Currently, computer science degrees only qualify under Category A if they are certified by either the Computing Accreditation Commission or the Accreditation Board for Engineering and Technology. This is the only degree accepted under Category A that requires extra certification. Qualifying under either of the alternative routes—Category B or C—may be nearly impossible for many students with computer science degrees. Category B requires an applicant establish they have the necessary training by showing they have a certain number of credits in particular scientific topics. However, the coursework needed for a computer science degree typically does not align with the subjects required for Category B such as physics, chemistry, and biology. Under Category C an applicant can prove they have practical training by taking the Fundamentals of Engineering test, but once again the information covered for a degree in computer science may not prepare a student for such a test. 
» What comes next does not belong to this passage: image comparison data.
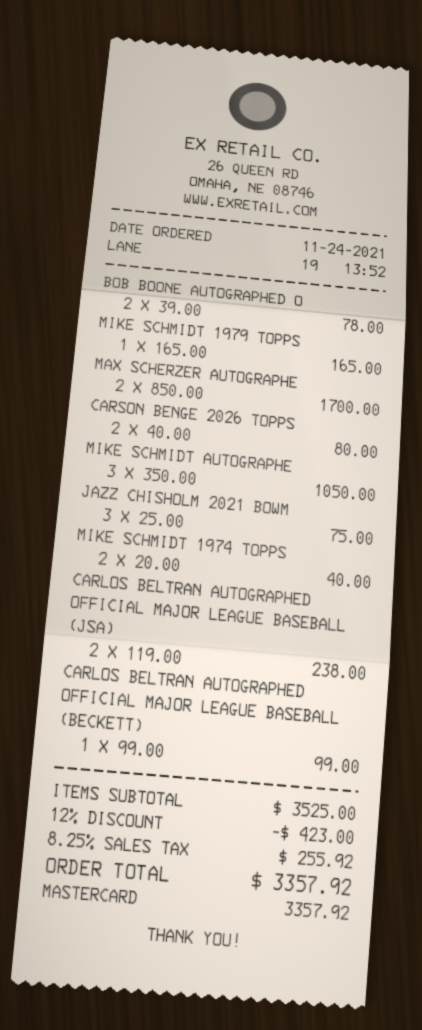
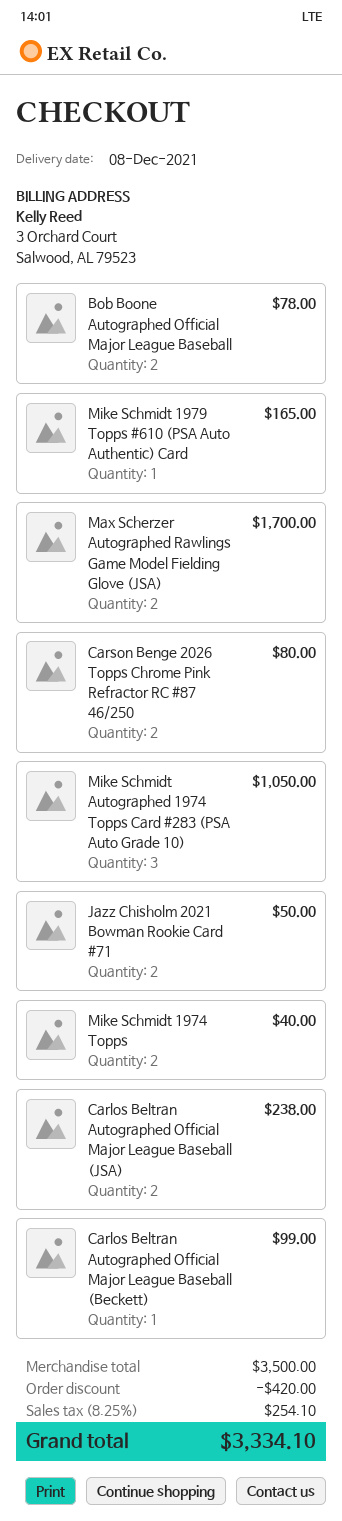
JAZZ CHISHOLM 2021 BOWM: 3 for 75.00 -> 2 for 50.00
subtotal: 3525.00 -> 3500.00
discount: 423.00 -> 420.00
tax: 8.25% = 255.92 -> 8.25% = 254.10
total: 3357.92 -> 3334.10

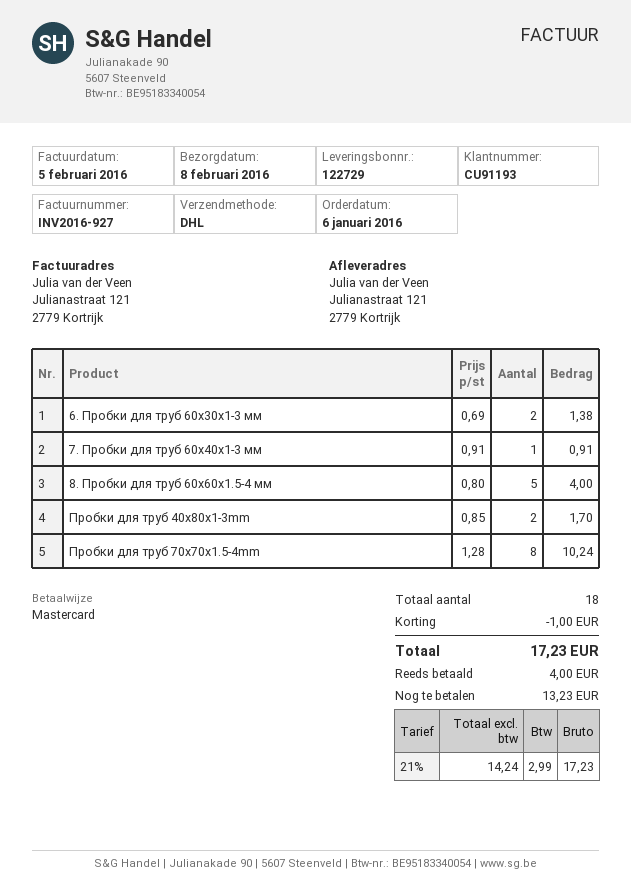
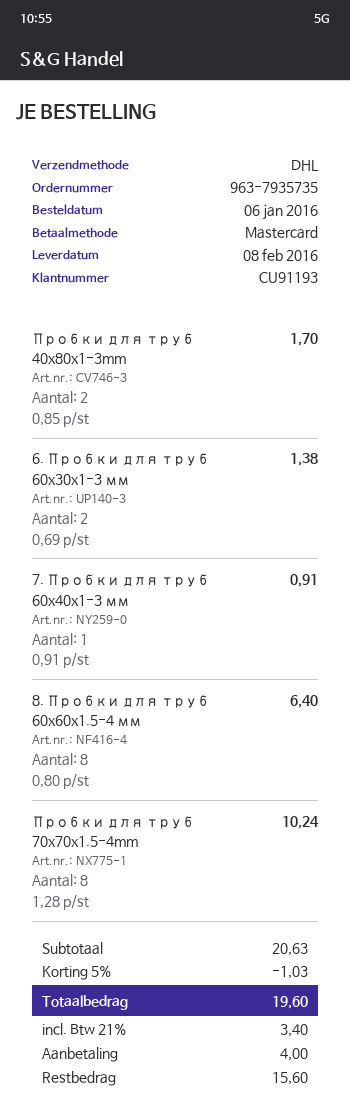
8. Пробки для труб 60x60x1.5-4 мм: 5 x 0.80 = 4.00 -> 8 x 0.80 = 6.40
discount: 1.00 -> 1.03
tax: 21% = 2.99 -> 21% = 3.40
total: 17.23 -> 19.60
balance: 13.23 -> 15.60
As of November 2022, there are only 368 schools in the US with a qualifying certified computer science program. Many highly respected schools, including Stanford, UC Berkeley, and Carnegie Mellon, do not have the required certification for their computer science programs. Considering there appear to be more than 700 four-year schools that offer computer science degrees, there are likely hundreds of computer science students graduating every year that do not qualify to take the patent bar under Category A and may have difficulty qualifying under Category B or C. Even if a school becomes accredited, any student that received a degree before that accreditation does not qualify.

The certification requirement may be excluding the “best and brightest” computer practitioners, and is contributing to the lack of practitioners with relevant experience in a heavily patented area. There is a huge disconnect between the number of patents related to software and the number of practitioners with a relevant background. As of 2010, less than 5% of patent practitioners trained in a computer science-related field. While decisions such as Alice Corp v CLS Bank International have limited what software can be patented, a growing number of patents at least include some element relating to computers and more than 60% of utility patents issued in 2019 related to software. There is clearly an increasing need for competent patent attorneys with experience in software and, if adopted, the USPTO’s current proposal would increase that pool.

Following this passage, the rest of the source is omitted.